Miss Wendy Milgate1, Miss Tiegan Jackson2

1ACU, Brisbane, Australia, 2Queensland Health / ACU Graduate, Brisbane, Australia

Background: The number of OT programs throughout Australia is increasing. To meet accreditation requirements, OT students are required to complete a range of professional practice education (PPE) hours and these should occur in a variety of contexts. Currently only 15% of PPE in Queensland occurs in private practice despite almost half of OTs being employed in this sector.  It is anticipated there will be a growth in private practice as the National Disability Insurance Scheme (NDIS) is implemented across Australia as participants will be able to direct purchase services from private practitioners. Many new graduates are therefore likely to seek and gain employment in an NDIS context and thus PPE opportunities within this context is required.  Concerns have been expressed from university programs and private practitioners alike about how the NDIS will impact on PPE opportunities in private practice.

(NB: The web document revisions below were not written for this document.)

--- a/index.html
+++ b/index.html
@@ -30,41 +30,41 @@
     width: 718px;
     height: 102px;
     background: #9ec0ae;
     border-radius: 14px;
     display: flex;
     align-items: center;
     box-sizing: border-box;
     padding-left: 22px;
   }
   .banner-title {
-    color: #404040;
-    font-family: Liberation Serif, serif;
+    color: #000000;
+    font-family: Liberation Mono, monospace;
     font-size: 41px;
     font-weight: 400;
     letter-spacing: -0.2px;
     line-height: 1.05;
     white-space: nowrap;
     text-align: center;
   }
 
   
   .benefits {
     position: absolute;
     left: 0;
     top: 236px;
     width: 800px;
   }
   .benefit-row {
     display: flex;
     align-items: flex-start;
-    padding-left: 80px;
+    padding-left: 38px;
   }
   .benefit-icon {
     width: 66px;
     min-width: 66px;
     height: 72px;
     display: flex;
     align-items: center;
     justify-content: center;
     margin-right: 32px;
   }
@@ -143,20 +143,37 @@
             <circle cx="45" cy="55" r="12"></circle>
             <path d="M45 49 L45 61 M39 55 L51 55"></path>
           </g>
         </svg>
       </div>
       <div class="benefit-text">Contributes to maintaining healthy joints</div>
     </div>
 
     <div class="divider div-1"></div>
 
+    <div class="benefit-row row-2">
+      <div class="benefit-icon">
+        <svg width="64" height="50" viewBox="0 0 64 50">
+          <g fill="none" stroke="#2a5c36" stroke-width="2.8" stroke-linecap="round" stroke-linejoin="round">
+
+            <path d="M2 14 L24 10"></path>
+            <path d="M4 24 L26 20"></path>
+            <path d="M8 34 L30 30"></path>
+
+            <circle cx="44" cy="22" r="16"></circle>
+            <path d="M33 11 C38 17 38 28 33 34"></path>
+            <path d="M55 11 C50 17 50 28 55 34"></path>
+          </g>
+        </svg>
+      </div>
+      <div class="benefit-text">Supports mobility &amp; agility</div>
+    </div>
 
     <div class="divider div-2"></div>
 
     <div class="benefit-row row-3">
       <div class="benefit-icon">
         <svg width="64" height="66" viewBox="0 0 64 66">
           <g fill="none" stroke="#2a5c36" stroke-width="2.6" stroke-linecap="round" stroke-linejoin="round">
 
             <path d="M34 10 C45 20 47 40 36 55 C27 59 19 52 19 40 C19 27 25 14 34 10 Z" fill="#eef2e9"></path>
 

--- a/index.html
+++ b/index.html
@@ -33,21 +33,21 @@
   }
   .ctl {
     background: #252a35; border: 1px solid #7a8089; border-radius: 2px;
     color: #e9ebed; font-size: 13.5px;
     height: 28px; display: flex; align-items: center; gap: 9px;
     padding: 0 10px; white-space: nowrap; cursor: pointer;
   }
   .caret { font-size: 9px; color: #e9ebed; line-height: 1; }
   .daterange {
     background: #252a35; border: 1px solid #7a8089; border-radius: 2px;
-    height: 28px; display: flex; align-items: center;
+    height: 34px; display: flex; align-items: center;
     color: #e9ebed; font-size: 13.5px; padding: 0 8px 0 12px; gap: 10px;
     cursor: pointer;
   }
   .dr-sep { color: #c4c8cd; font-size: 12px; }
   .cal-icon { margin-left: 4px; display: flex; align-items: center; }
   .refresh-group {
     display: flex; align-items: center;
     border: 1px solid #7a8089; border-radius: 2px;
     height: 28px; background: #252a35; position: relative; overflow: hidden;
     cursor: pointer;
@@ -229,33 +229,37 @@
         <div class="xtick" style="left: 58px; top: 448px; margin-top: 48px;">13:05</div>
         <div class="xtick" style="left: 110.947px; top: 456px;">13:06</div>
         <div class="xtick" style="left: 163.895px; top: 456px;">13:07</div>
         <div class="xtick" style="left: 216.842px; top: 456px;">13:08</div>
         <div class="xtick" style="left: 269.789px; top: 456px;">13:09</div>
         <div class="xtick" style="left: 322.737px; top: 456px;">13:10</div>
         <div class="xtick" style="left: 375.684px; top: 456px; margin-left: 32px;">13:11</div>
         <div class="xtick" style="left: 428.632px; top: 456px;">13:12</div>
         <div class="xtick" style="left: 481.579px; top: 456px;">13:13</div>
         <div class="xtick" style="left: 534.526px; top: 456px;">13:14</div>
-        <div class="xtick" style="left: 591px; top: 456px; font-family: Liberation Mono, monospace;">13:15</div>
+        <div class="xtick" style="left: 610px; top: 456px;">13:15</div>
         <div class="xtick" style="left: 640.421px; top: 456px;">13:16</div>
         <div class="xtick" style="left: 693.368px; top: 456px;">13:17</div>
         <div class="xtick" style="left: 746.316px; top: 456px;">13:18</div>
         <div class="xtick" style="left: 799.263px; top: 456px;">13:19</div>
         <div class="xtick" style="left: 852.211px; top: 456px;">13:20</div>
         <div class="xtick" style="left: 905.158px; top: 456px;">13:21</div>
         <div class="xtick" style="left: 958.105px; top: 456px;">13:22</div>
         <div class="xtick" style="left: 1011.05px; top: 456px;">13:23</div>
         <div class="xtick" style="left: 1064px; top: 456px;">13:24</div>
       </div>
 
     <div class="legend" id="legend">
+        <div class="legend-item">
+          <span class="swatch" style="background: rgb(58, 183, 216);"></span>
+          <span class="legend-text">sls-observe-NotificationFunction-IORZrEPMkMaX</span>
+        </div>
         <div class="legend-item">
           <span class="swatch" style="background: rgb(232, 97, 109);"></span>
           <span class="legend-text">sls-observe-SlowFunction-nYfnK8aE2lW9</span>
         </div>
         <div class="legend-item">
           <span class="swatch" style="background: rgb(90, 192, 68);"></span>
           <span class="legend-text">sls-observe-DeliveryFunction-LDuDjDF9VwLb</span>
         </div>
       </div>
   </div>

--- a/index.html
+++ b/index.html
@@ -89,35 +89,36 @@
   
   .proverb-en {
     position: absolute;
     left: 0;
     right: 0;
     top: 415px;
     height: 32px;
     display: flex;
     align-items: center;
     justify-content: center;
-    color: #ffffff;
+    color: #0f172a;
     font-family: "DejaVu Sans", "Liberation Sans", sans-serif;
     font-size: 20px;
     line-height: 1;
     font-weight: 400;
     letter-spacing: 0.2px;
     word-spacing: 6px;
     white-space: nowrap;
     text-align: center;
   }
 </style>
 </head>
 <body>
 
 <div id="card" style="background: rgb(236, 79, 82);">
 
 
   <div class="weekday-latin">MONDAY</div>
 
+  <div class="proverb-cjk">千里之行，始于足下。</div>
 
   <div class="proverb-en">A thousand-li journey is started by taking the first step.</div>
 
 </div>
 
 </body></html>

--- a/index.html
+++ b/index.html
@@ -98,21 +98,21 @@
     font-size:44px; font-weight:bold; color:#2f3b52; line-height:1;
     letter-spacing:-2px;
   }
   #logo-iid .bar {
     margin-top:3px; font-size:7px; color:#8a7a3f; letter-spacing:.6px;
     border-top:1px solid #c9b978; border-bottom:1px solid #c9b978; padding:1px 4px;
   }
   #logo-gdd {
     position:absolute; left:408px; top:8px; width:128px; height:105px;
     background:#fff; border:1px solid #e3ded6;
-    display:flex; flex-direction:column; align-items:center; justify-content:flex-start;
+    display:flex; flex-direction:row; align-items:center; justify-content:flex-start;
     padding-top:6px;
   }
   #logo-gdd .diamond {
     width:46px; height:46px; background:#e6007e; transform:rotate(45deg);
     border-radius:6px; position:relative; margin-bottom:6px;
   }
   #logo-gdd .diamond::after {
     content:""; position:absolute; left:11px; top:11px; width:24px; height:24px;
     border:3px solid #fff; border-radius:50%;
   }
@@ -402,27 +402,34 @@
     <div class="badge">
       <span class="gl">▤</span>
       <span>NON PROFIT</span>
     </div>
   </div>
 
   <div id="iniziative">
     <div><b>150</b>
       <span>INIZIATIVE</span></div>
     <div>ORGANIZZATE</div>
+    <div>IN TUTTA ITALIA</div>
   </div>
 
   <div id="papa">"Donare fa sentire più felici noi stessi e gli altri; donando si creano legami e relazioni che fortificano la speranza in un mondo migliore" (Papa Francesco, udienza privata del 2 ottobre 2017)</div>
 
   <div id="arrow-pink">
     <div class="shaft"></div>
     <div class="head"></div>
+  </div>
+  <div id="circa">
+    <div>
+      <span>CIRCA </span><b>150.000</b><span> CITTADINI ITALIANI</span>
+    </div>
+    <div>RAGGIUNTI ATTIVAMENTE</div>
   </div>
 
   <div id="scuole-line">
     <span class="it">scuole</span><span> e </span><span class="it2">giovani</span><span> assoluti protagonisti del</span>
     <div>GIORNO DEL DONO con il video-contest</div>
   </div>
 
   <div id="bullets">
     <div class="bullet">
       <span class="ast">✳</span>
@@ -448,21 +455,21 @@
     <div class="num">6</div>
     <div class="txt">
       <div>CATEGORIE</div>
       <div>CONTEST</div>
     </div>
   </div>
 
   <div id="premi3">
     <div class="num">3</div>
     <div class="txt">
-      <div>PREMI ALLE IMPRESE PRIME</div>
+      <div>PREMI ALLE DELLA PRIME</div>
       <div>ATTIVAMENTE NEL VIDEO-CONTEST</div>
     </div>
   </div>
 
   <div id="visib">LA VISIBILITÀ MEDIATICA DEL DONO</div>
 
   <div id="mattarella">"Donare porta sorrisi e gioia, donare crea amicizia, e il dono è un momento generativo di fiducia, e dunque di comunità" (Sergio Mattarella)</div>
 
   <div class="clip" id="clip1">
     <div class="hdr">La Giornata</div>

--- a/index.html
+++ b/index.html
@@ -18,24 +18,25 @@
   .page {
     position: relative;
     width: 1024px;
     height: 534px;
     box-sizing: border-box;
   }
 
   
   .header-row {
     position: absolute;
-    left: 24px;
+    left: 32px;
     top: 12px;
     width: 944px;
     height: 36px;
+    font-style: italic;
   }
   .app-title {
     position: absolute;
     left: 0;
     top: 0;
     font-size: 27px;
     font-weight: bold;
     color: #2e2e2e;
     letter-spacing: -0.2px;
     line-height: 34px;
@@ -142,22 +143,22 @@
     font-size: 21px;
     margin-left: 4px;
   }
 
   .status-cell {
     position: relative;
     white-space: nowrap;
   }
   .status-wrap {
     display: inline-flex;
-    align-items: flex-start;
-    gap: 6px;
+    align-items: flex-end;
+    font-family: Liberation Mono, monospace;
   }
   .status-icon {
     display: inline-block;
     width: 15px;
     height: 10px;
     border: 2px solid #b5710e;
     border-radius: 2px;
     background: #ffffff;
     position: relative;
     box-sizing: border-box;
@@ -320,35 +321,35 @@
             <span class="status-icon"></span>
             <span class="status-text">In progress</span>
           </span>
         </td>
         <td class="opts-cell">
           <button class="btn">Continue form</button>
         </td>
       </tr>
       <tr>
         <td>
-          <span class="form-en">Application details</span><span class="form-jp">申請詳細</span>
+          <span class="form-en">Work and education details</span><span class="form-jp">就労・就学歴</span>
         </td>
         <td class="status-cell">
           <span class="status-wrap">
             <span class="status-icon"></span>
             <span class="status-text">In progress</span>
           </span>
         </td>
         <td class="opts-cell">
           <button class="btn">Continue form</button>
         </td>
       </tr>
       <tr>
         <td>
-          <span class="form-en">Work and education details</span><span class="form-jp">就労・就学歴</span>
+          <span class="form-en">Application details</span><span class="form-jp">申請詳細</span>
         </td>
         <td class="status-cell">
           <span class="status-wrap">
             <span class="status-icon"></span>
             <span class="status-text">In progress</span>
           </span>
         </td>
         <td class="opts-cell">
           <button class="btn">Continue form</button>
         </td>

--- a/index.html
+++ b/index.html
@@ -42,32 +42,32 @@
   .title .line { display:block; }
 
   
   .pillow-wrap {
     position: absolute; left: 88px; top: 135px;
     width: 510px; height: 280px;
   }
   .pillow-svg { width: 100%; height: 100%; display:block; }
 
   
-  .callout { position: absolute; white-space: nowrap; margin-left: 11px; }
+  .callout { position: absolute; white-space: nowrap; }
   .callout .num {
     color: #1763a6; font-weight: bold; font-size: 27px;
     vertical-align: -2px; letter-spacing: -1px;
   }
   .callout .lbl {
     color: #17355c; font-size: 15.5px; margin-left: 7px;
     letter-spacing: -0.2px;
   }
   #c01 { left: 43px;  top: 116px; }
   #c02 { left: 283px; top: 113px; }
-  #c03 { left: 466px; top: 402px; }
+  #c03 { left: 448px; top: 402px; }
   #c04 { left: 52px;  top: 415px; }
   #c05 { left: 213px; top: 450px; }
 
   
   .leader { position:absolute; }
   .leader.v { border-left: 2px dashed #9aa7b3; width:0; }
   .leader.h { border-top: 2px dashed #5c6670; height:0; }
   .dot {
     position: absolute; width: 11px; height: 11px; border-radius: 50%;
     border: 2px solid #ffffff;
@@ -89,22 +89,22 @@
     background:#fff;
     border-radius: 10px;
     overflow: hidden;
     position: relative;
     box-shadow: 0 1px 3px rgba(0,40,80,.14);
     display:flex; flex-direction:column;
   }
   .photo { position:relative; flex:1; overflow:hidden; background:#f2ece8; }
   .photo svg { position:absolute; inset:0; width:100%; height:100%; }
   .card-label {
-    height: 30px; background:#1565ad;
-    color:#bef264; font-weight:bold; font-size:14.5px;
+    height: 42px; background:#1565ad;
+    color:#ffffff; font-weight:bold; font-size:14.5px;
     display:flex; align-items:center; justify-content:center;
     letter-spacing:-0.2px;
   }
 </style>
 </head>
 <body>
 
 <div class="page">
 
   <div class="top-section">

Method/aim/purpose: This exploratory study seeks to investigate private practice OT’s perceptions of the impact of the NDIS on PPE opportunities in Queensland.  This study aimed to identify barriers and enablers to PPE opportunities within the NDIS context. Focus groups and individual interviews were offered to capture participant’s lived experiences. Data collection occurred in May / June 2018.

Discussion/outcomes: This presentation will report on the findings of this study where the main themes identified will be discussed.

Conclusion: The findings from this study will provide insight for the higher education sector and private practitioners alike on how to enable quality PPE opportunities for students within an NDIS context.